Singer in bid to hit right note

Isolde Roxby, who is asking for funding support to help her pay her course fees at the Guildhall School of Music and Drama.
Isolde Roxby, who is asking for funding support to help her pay her course fees at the Guildhall School of Music and Drama.

A MORPETH singer is hoping to strike a chord with town residents as she battles to keep her opera dream alive.

Isolde Roxby has been offered a place at the prestigious Guildhall School of Music and Drama to do a postgraduate course in vocal performance.

It would enable the 22-year-old, who was very active as a performer while she was studying at King Edward VI School, to work on her talented vocal skills and help set her up for a career in singing classical compositions on stage.

But despite securing a job after graduating from university, she still needs support to pay the significant course fees at the London institution.

She is asking organisations and individuals to give whatever they can afford in addition to her own fund-raising activities, which include putting on her own concerts, so she can avoid the nightmare scenario of having to drop out.

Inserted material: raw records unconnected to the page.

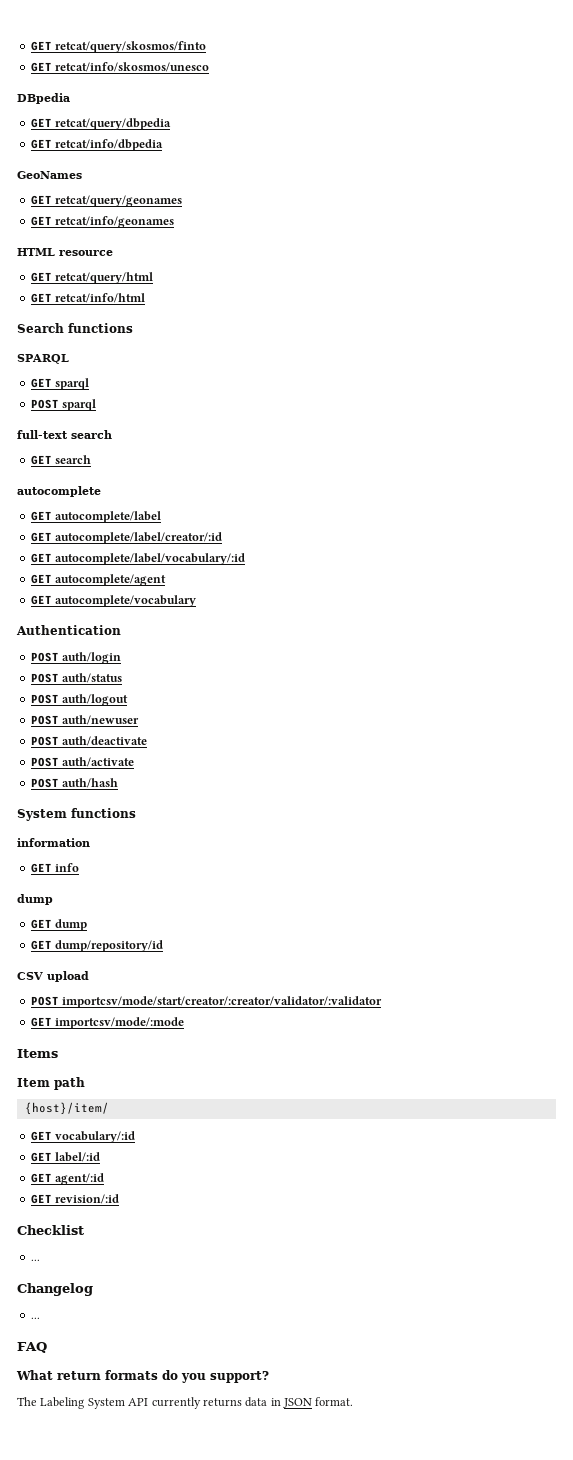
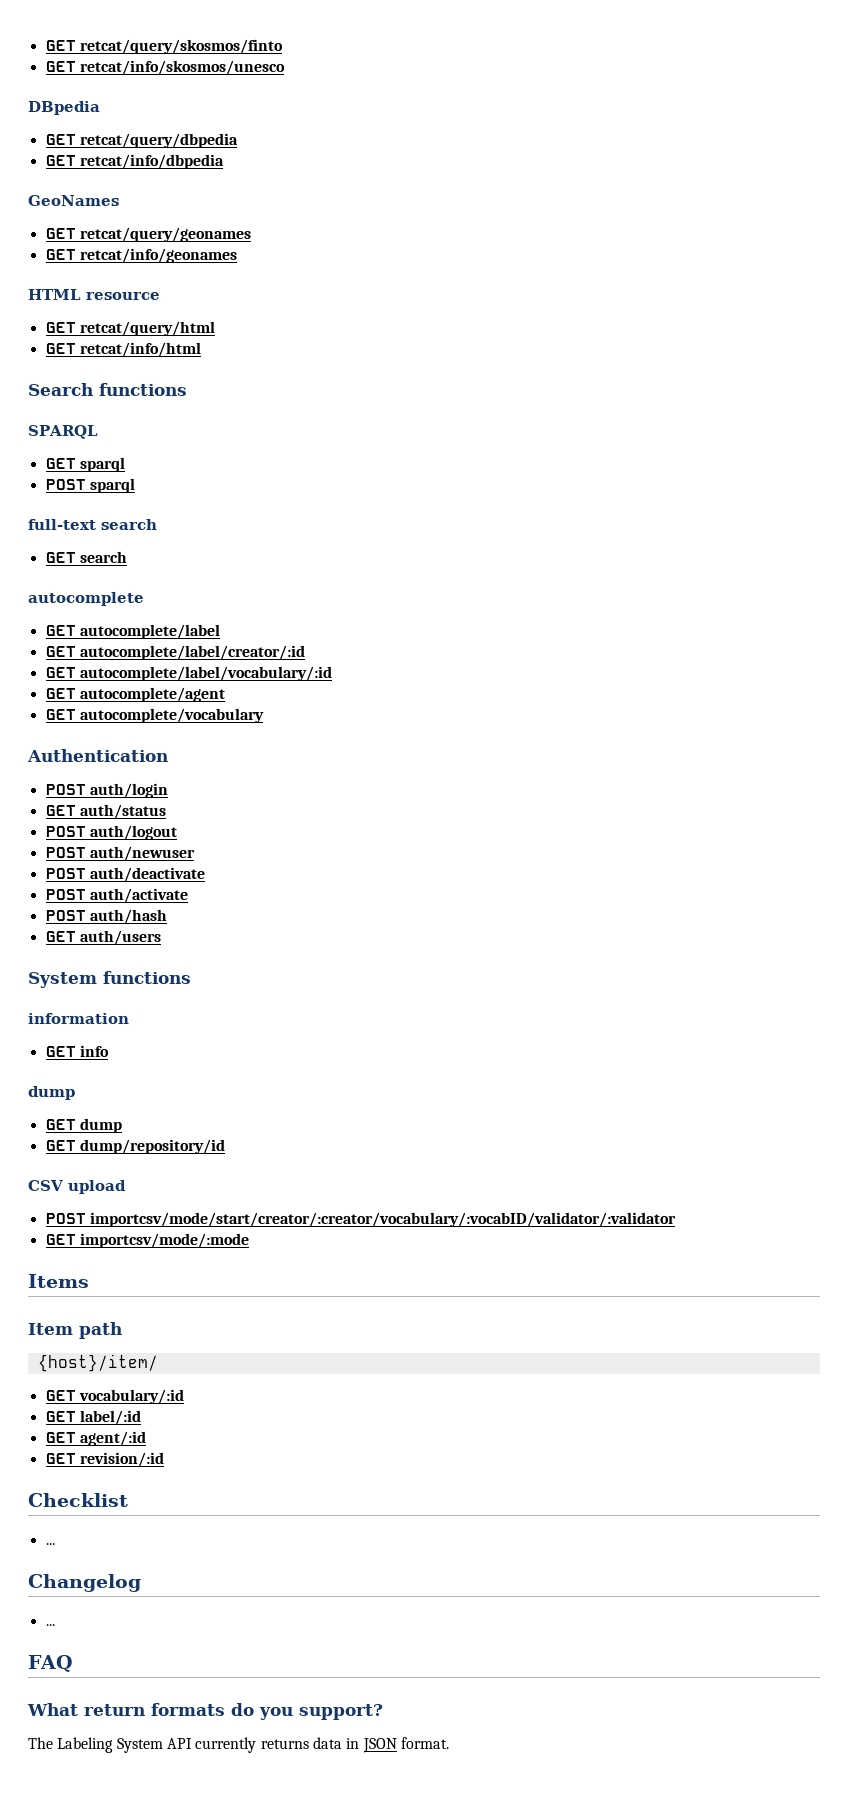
[30,673,59,683] POST -> [45,805,76,816] GET
(119, 783) none -> [45,930,161,945] // GET auth/users
[62,996,383,1008] importcsv/mode/start/creator/:creator/validator/:validator -> [89,1212,676,1227] importcsv/mode/start/creator/:creator/vocabulary/:vocabID/validator/:validator

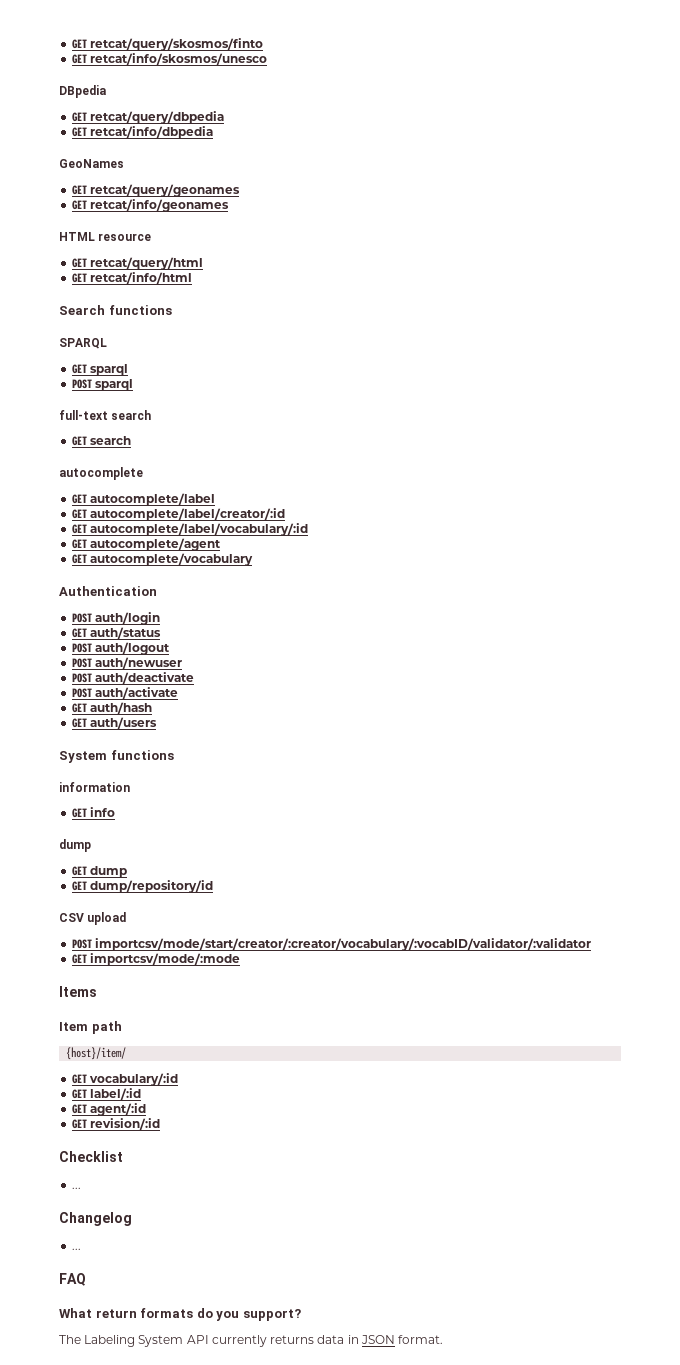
[45,910,86,921] POST -> [72,703,88,713] GET

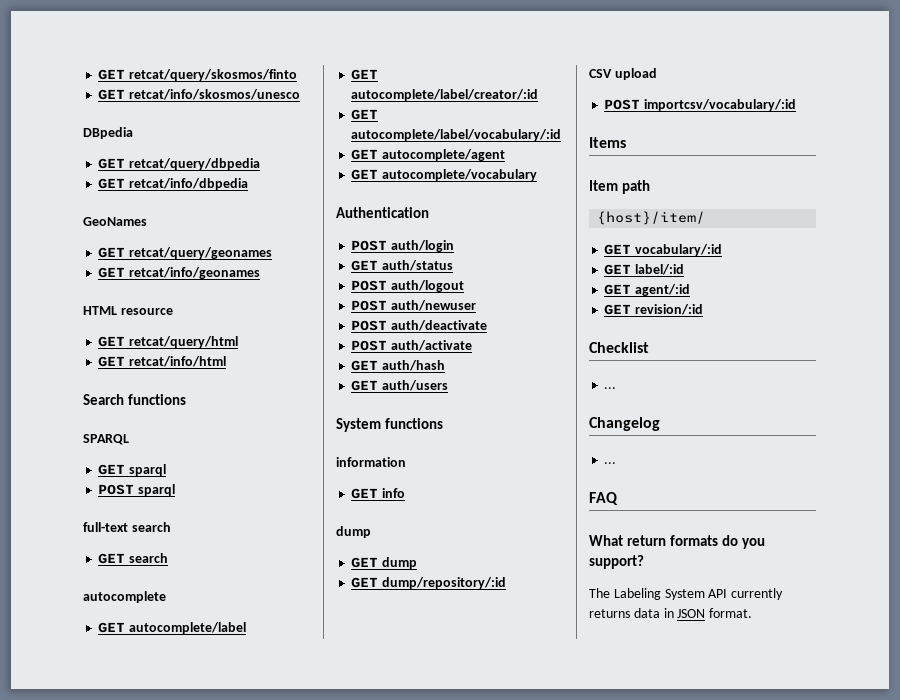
[90,880,214,893] dump/repository/id -> [382,577,507,589] dump/repository/:id
[95,938,592,951] [72,953,241,966] importcsv/mode/start/creator/:creator/vocabulary/:vocabID/validator/:validator // GET importcsv/mode/:mode -> [644,99,797,111] importcsv/vocabulary/:id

Miss Roxby said: “Going on this course, which starts in September, is essential if I want to become an opera singer, however it is expensive and I’m growing concerned that I may not be able to cover the costs.

“I will be working as many shifts as I can during the course but aside from my own income, I’m not able to receive support from my family as my father is in full-time study and my mother is the sole provider of a family of four on a teacher’s salary.

“I’m at a slight disadvantage as I wasn’t told that I had the place until the end of February, by which time I had missed many of the grant making organisation’s deadlines. I am also not able to apply for a career loan as the year I will start on is essentially an access course.

“I have made a couple of funding breakthroughs and this gives me hope that I can raise the money. I would be very grateful if Morpeth residents or groups can support me, even a small donation would be very much appreciated.

“Ideally, I would like to be in a position in September where I can feel confident of paying for the course. The fees need to be paid in instalments and it would be horrible if I have to stop halfway through it because I’ve run out of money.”

The King’s College London graduate did a degree in ancient history as something to fall back on if she does not become a professional singer, but she reckons that she spent about 80 per cent of the three years there doing music-related activities.

This included main roles in shows put on by the university’s Opera and Gilbert and Sullivan Societies and depping – where musicians perform as a short-notice replacement – across the capital.

She started singing in productions when she was 11 and had a taste of the opera world at the age of 14 when she appeared in the The Little Prince at Covent Garden as part of the chorus, which was shown on BBC Two.

When at KEVI, Miss Roxby sang with the main school choir and chamber choir, conducted her own madrigal group and was involved in a number of school productions, as well as enjoying courses with the National Youth Choir and National Youth Theatre.

She was a member of the Morpeth Operatic and Pantomime Societies and was involved with the Wansbeck Festival and Outreach Recital Programme, through which she sang a number of recitals for local concerts and charity events including an Emily Wilding Davison Memorial event.

Her current income comes from her job as a customer service adviser at the University of East London.